人気ブログランキング | 話題のタグを見る

*『盤上の戦争』の勝者は誰なのか。『チャーリー・ウィルソンズ・ウォー』

とかく『戦争』というのものは勝たないと話にならない。
特に為政者にとっては。

何故にこういう映画を作られる事になったかは、それだけ9.11の衝撃がでか過ぎてアメリカはもう何がなんだか分からなくなっているんだなという事だと個人的に思っている。

で、最後の最後に『間違ってしまった』という部分がインテリ層(民主党)に中にあるのかなと邪推してしまった。

話はテキサス出身のお気楽議員チャーリー・ウィルソン。違法なドラックパーティなんかにも出ちゃういささかナンパで口八丁な彼がアフガンからのダン・ラザーのレポートを見て、ちょっと義憤にかられ所属している機密費の予算委員会で額を倍にしたところから始まる。自分のパトロンからケツを叩かれ現地の惨状をしりCIAのケースオフィサー(この人も相当にきな臭い人物だという記述がパンフにあり)を巻き込みパキスタンだけでなくイスラエル、エジプトを巻き込み一大秘密作戦を実行していく。

まあその結果が今の状況な訳だけど共和党はある意味、内向的で自分たちの権益にだけに純粋に忠実だが、民主党はデモクラシーを真剣に信じていてちょっと迷惑な人たちだよなという間違った印象を受けちゃうぞという感じが(苦笑)

事はそう単純ではないのだが、アメリカという国家だけで見れば今も昔も同じ事をやっているよねという感じを強くする。

歴史に学ぶということは大事だが結局そういうことが出来ないのが人間なのかもしれない。





ただここで描かれている諜報活動はディフォルメされているとは言え敵同士がもう一方の敵のために手を結ぶ様など生々しい部分が描かれている。だけど結局生身の人間ではなく盤上のコマを動かすかのように作戦や予算が決定されていく様は、うすら寒い感じがしてコメディタッチにディフォルメされてはいてもその禍々しさはしっかりとでていた。
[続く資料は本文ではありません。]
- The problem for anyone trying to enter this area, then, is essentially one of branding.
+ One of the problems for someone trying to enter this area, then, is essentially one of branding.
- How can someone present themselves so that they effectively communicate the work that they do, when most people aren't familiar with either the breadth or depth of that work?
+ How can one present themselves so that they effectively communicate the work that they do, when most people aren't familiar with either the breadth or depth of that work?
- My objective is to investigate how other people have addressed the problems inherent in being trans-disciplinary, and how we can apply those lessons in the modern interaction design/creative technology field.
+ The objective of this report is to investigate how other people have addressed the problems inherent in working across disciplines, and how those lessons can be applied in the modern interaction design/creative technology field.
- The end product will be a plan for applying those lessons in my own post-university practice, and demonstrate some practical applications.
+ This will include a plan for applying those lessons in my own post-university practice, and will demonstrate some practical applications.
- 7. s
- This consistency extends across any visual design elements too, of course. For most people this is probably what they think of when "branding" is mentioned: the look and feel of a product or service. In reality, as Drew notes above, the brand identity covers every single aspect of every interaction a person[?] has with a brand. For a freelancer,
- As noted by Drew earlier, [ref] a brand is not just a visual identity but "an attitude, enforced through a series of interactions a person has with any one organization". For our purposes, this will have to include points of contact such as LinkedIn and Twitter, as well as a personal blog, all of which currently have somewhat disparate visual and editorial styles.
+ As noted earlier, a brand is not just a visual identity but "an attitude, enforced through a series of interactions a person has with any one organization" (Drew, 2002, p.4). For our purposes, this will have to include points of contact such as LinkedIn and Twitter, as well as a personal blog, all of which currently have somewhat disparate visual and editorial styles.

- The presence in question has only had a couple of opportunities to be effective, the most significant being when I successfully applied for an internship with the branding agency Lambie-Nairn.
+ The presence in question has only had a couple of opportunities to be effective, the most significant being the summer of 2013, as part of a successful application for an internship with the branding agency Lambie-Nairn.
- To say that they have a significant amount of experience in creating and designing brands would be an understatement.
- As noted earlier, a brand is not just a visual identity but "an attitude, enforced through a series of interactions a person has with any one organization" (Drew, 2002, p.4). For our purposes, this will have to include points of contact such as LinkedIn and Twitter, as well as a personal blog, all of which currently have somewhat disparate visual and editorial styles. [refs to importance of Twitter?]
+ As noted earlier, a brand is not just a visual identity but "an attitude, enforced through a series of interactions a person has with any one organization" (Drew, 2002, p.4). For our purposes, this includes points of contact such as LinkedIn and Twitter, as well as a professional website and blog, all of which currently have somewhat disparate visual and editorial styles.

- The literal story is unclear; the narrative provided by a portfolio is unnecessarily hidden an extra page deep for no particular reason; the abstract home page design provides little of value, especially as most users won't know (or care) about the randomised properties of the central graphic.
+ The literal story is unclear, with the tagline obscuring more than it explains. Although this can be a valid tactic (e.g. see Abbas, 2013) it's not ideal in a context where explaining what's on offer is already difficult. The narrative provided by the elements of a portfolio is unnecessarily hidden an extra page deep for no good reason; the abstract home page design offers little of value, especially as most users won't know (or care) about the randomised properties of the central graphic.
そうしてレッドアイやスティンガーなどの個人携行の対空ミサイルランチャーが第3国を経由してアフガンに送り込まれハインドを落とした。

またムジャヒディンたちを秘密キャンプで訓練するところは描かれていなかったが、ただ武器を供給しただけでなく戦い方をも教育したのだ。

『デモクラシー』を教えることはせずに。
到達目標をどこに置くかで勝利の定義は変わるが物語の終盤、アブラコトスがチャーリーにアフガンにもっとお金を送って学校や家を作れと言った。
だがそれは周りの者達には一笑にふされた。彼らにとってのゲームのゴールは『共産主義者を叩く』というそれだけっだのだから。
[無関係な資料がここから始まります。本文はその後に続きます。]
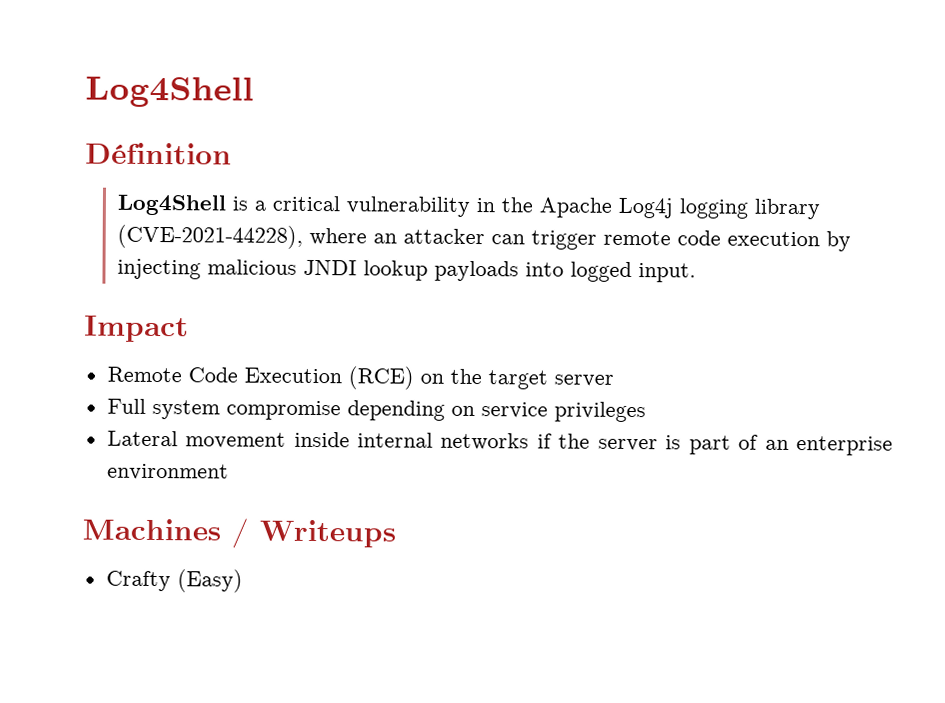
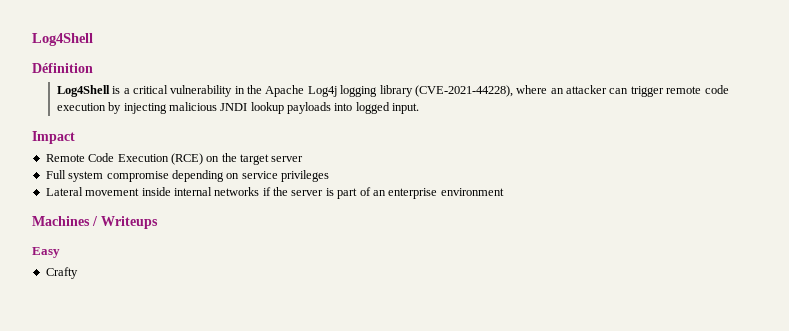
+ Easy
- Crafty (Easy)
+ Crafty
もちろんその時はこうなってしまうとは考えてもいなかったのだろうし産業や農業を興すにしても色々クリアせねばならないハードルはたくさんあっただろう。だからといってその時に『デモクラシー』を教えていても多分衝突は起こっていただろうなと思う。
それはいくら現状を視察しても分からない、所詮は盤上で起こっている事だと彼らは思っているなという認識を突きつけられた(そこは制作者達の意図ではないだろうが)

そして9.11が起こった。多分この後もこういう映画だけでなくほかの映画でも、先に書いた『ミスト』もそうだけどちょっとした映画ではまず9.11の影を見せられていくんだろうなと強く感じる。そんな映画だった。